At a recently held event in the capital, Executive Chairman of EOS Capital, Johannes Gawaxab, outlined that the key to getting sustainability right in public and private institutions was to first get the corporate governance right. Gawaxab made the remarks at a Nedbank Namibia Corporate and Investment Banking luncheon, which was also attended by Leon Jooste, the minister of Public Enterprises.
Gawaxab noted that in terms of corporate governance, as it relates to board composition, what’s needed is a broad set of good skills, good experiences, independence and diversity. “When we talk about diversity, this is not only in terms of gender, but also age and thinking. Some boards are totally dominated by one or two people, who are usually dictating all discussions. That’s not diversity,” he said.
In terms of governance practices, Gawaxab encouraged boards to do self and independent valuations in order to determine effectiveness.
“When it comes to board dynamics, the biggest thing we need to be careful about is to avoid boards from becoming dysfunctional, which hampers the ability of directors to do their jobs as required. We need to focus on managing the reputation of our institutions because so much harm is done to the reputation of institutions when there are public fall-outs between board members and executives,” he said.
In addition, he said that what many don’t realize is that a company is actually a legal person that cannot talk, and that executives and board members are the only people who can speak on behalf of this company.
“We need to try and protect the image of our entities. I think to focus on corporate governance is to protect the long-term interests of our shareholders and key stakeholders. Get corporate governance right and you get sustainability right,” he said.
In rethinking corporate governance and where we are reforming it in Namibia, Gawaxab highlighted that it is of vital importance that it cannot be business as usual.
“We cannot pursue the same path as we have the past 27 years and expect a different outcome. We need to appoint suitable directors, we need to hold directors and managers accountable, and we need to make sure once appointed, we take care of this person that’s been entrusted to us. I’d like to believe that there is consensus about what needs to be done to announce corporate governance at a macro and a micro level. We need to act on this consensus and make fundamental paradigm and mind shifts. We also need to make tough choices because in the end we are our choices. Let us build ourselves a great story, a great governance legacy, wherever we are,” he said.
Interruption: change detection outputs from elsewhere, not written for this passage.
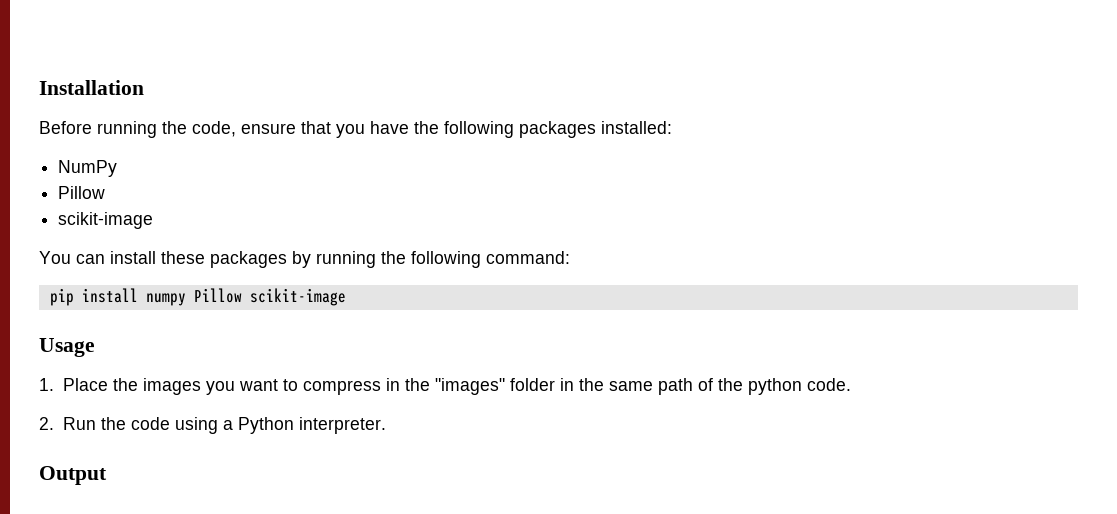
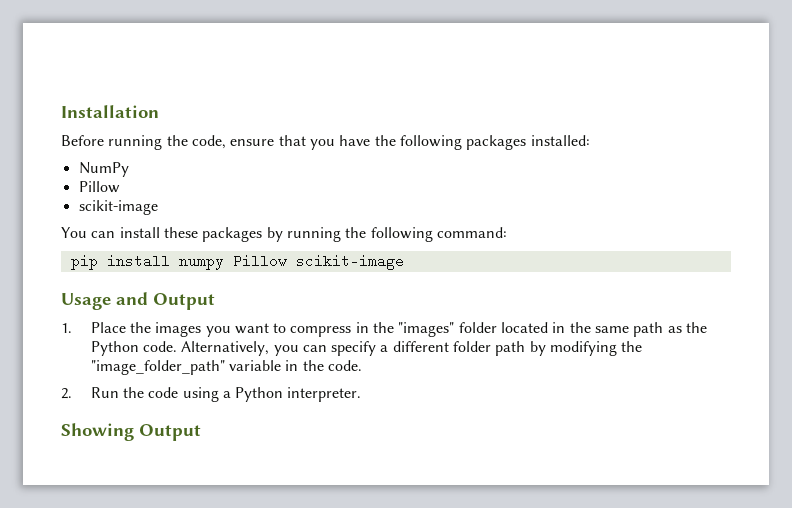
- Usage
+ Usage and Output
- 1. Place the images you want to compress in the "images" folder in the same path of the python code.
+ 1. Place the images you want to compress in the "images" folder located in the same path as the Python code. Alternatively, you can specify a different folder path by modifying the "image_folder_path" variable in the code.
- Output
+ Showing Output

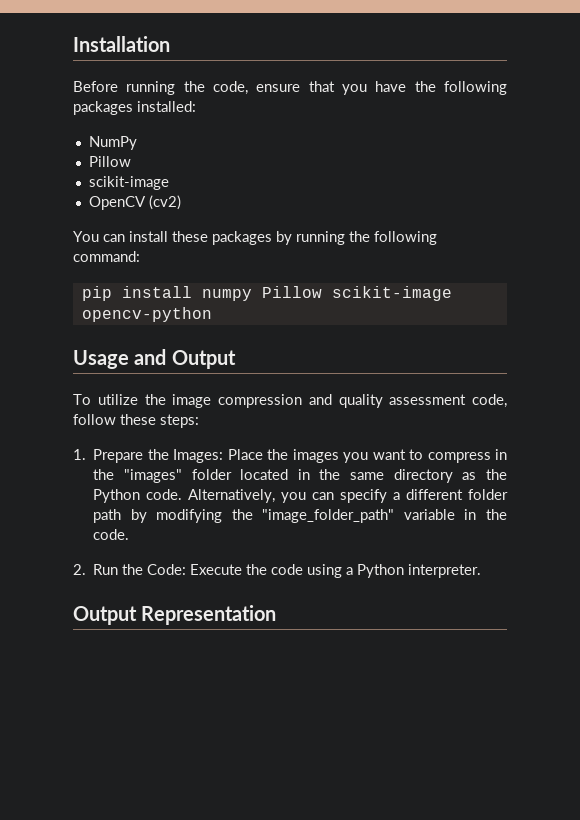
+ OpenCV (cv2)
- pip install numpy Pillow scikit-image
+ pip install numpy Pillow scikit-image opencv-python
- 1. Place the images you want to compress in the "images" folder located in the same path as the Python code.
+ To utilize the image compression and quality assessment code, follow these steps:
+ 1. Prepare the Images: Place the images you want to compress in the "images" folder located in the same directory as the Python code.
- 2. Run the code using a Python interpreter.
+ 2. Run the Code: Execute the code using a Python interpreter.
- Showing Output
+ Output Representation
Lionel Matthews, the Managing Director of Nedbank Namibia at the same event emphasized the bank’s focus on fostering collaborations with the broader spectrum, including property finance and helping corporates, particularly in the public sector to see how “we can work together”.
Preaching the same message was also Minister Jooste, who propagated for private and public sector collaboration.
“We are in tough economic times and we need the private sector now more than ever. Let’s work together and form partnerships. I foresee opportunities and would like to encourage for Public Private Partnerships. I believe that SOEs are in a position where they need to identify alternative and clever sources of funding. From the banks, there has been a very strong reliance on government guarantees in the past, I am looking forward to the day when we can move away from demanding government guarantees when it comes to funding SOE projects,” he said.
The minister also commended Nedbank on its Corporate Social Responsibility (CSR) activities, citing that it was authentic and at the same event encouraged other corporates to follow suit.
The Nedbank Corporate and Investment Banking event was also attended by amongst others the Chief Executive Officers and representatives from Nampower, the Motor Vehicle Accident Fund (MVA), NamibRe, NamWater and the University of Namibian.